Repeat the data word for word and skip the pictures.
___ Records for processing ___
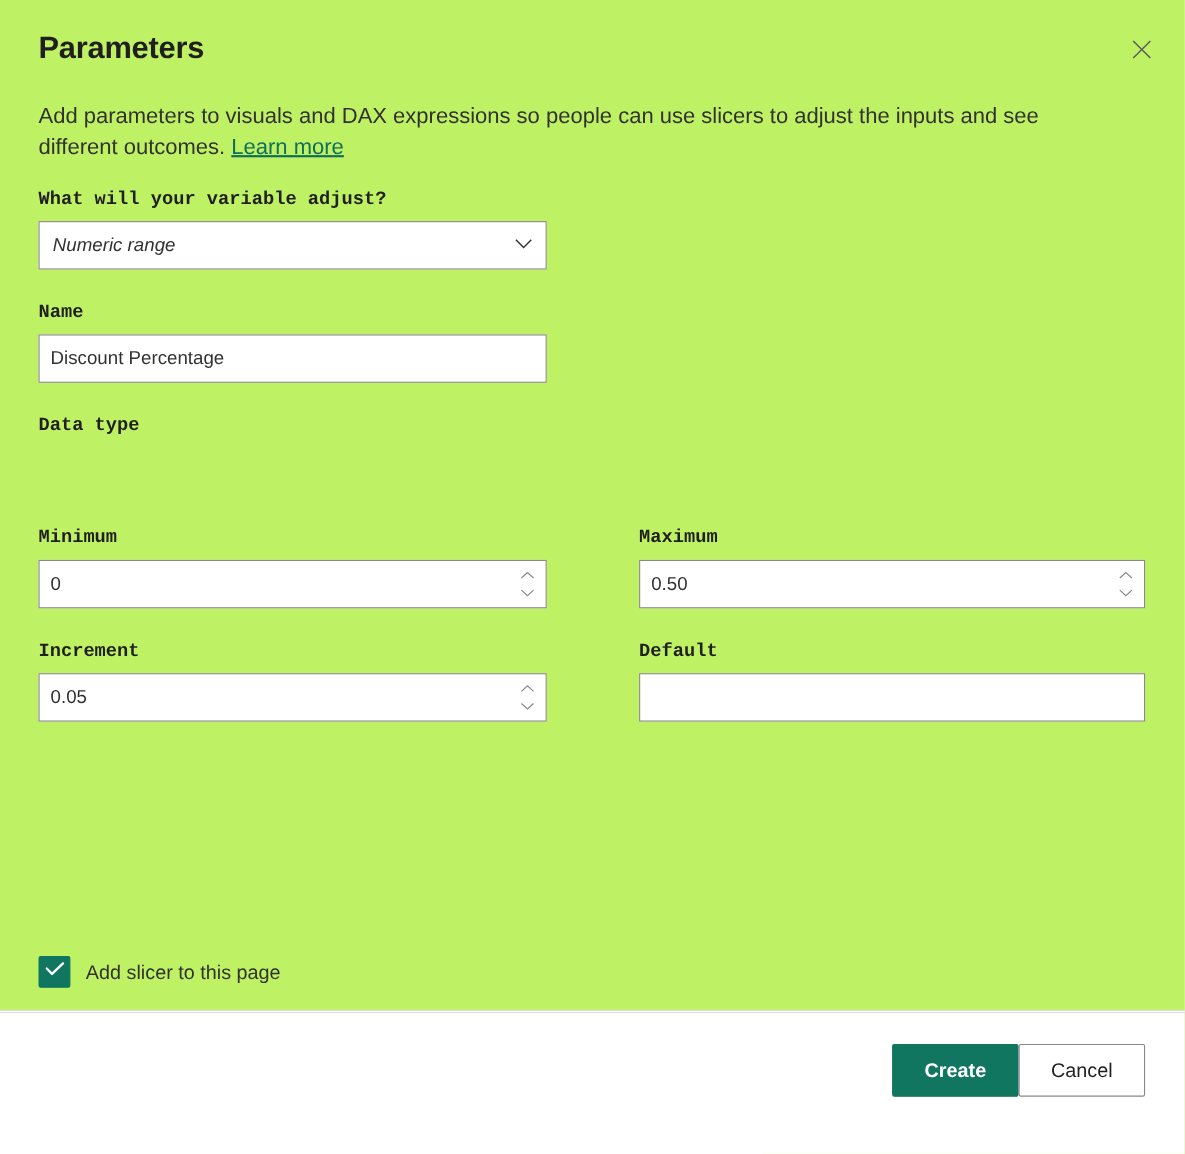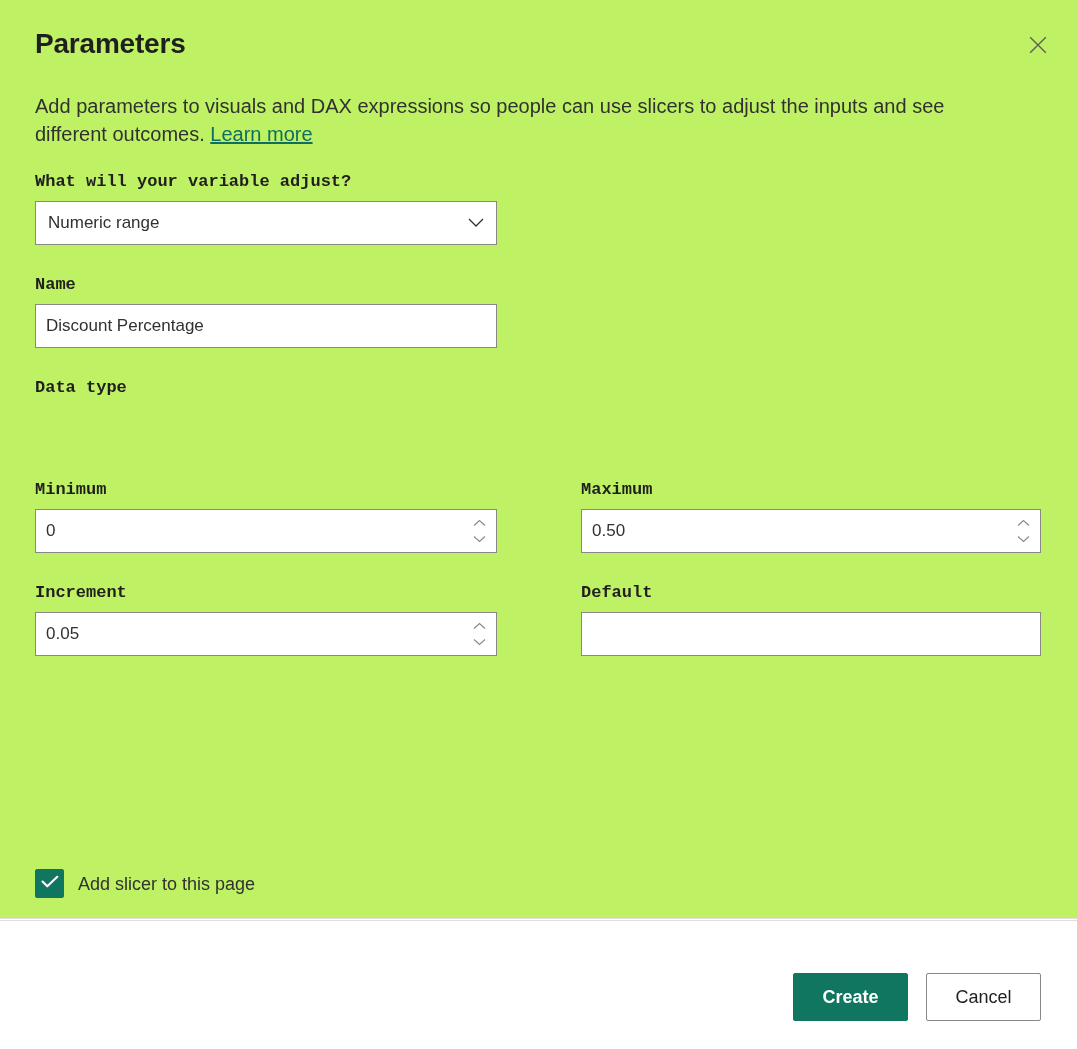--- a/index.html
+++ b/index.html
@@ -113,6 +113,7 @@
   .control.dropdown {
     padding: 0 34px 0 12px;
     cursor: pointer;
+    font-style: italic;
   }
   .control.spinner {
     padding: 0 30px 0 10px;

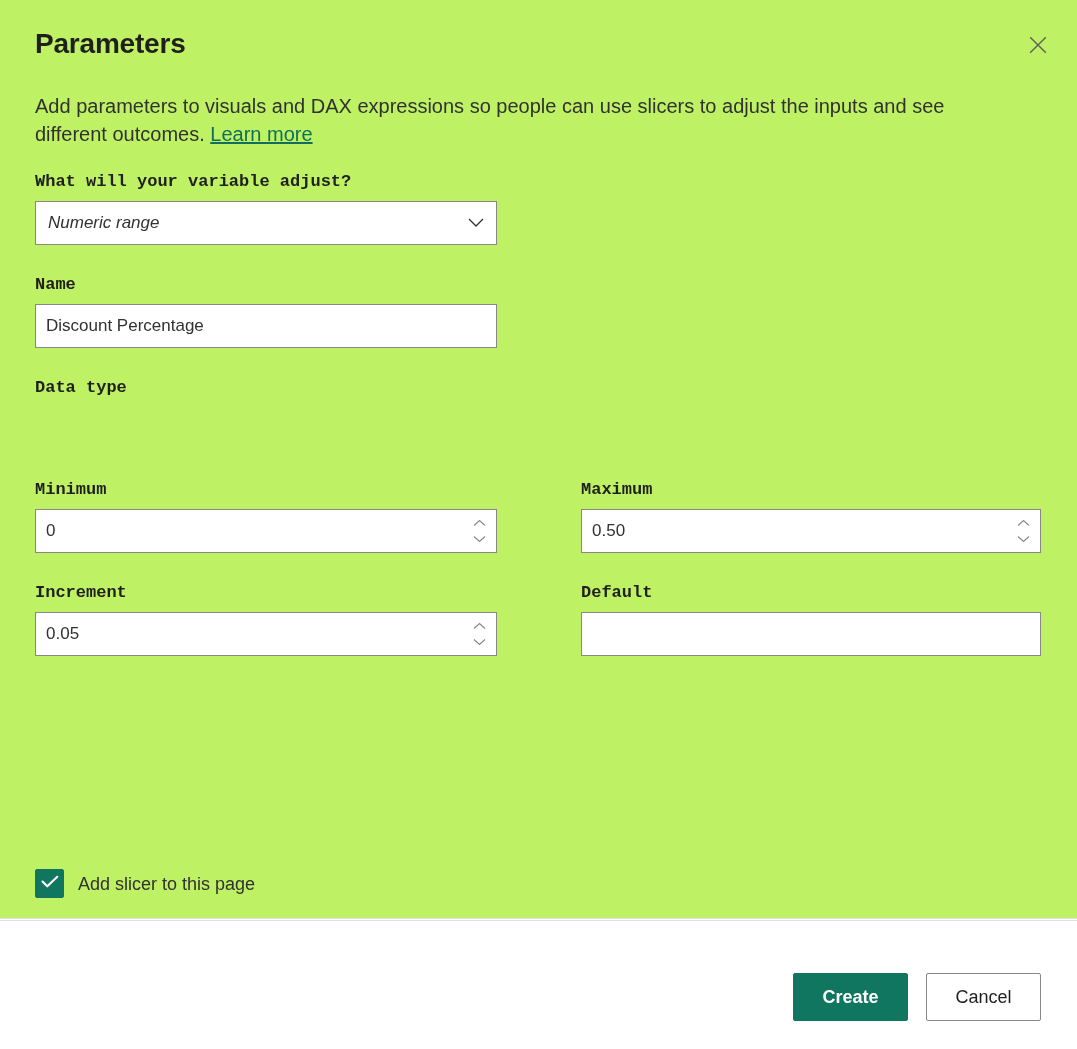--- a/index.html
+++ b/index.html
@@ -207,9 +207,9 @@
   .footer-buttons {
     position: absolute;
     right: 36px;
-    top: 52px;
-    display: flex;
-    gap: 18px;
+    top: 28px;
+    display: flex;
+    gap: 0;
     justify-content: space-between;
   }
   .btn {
___
• [Output of the exercise]:
--- a/index.html
+++ b/index.html
@@ -113,6 +113,7 @@
   .control.dropdown {
     padding: 0 34px 0 12px;
     cursor: pointer;
+    font-style: italic;
   }
   .control.spinner {
     padding: 0 30px 0 10px;

--- a/index.html
+++ b/index.html
@@ -207,9 +207,9 @@
   .footer-buttons {
     position: absolute;
     right: 36px;
-    top: 52px;
-    display: flex;
-    gap: 18px;
+    top: 28px;
+    display: flex;
+    gap: 0;
     justify-content: space-between;
   }
   .btn {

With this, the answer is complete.